- Dataset records:
*** Block opens ***
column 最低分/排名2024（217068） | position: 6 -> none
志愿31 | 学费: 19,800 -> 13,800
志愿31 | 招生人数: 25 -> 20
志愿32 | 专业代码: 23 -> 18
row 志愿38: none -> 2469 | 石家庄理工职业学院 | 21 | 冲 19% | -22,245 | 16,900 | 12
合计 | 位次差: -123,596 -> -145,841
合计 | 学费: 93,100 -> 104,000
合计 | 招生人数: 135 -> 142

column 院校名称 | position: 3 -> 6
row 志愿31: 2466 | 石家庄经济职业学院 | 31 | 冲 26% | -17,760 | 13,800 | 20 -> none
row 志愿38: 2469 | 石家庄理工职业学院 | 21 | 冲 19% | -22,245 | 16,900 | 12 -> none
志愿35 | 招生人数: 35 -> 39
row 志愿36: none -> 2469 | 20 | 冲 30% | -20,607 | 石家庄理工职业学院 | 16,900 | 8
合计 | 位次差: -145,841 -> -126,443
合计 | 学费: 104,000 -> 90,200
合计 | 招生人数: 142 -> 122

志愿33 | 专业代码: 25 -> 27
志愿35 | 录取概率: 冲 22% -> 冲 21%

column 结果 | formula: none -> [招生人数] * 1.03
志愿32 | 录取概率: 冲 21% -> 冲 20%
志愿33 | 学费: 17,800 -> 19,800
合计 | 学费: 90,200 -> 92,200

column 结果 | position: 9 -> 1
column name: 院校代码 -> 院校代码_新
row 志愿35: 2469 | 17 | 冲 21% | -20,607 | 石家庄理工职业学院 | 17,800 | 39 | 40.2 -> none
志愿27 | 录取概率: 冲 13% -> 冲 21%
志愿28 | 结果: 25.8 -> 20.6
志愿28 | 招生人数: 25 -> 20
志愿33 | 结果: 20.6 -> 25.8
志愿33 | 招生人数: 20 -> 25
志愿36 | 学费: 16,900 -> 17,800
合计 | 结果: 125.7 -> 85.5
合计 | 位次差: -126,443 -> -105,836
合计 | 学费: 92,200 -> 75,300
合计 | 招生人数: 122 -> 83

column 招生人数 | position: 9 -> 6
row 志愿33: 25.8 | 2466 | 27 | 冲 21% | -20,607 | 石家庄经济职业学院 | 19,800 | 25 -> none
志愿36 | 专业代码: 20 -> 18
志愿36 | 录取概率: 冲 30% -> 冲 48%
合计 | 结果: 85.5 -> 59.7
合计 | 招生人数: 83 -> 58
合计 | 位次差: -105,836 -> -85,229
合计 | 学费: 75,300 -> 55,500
*** Block closes ***
- Your objective: There is a run of lines above from the one with "志愿31 | 学费: 19,800 -> 13,800" to the one with "column name: 院校代码 -> 院校代码_新"; print exactly that run, both ends included, and nothing else.

- Solution below:
志愿31 | 学费: 19,800 -> 13,800
志愿31 | 招生人数: 25 -> 20
志愿32 | 专业代码: 23 -> 18
row 志愿38: none -> 2469 | 石家庄理工职业学院 | 21 | 冲 19% | -22,245 | 16,900 | 12
合计 | 位次差: -123,596 -> -145,841
合计 | 学费: 93,100 -> 104,000
合计 | 招生人数: 135 -> 142

column 院校名称 | position: 3 -> 6
row 志愿31: 2466 | 石家庄经济职业学院 | 31 | 冲 26% | -17,760 | 13,800 | 20 -> none
row 志愿38: 2469 | 石家庄理工职业学院 | 21 | 冲 19% | -22,245 | 16,900 | 12 -> none
志愿35 | 招生人数: 35 -> 39
row 志愿36: none -> 2469 | 20 | 冲 30% | -20,607 | 石家庄理工职业学院 | 16,900 | 8
合计 | 位次差: -145,841 -> -126,443
合计 | 学费: 104,000 -> 90,200
合计 | 招生人数: 142 -> 122

志愿33 | 专业代码: 25 -> 27
志愿35 | 录取概率: 冲 22% -> 冲 21%

column 结果 | formula: none -> [招生人数] * 1.03
志愿32 | 录取概率: 冲 21% -> 冲 20%
志愿33 | 学费: 17,800 -> 19,800
合计 | 学费: 90,200 -> 92,200

column 结果 | position: 9 -> 1
column name: 院校代码 -> 院校代码_新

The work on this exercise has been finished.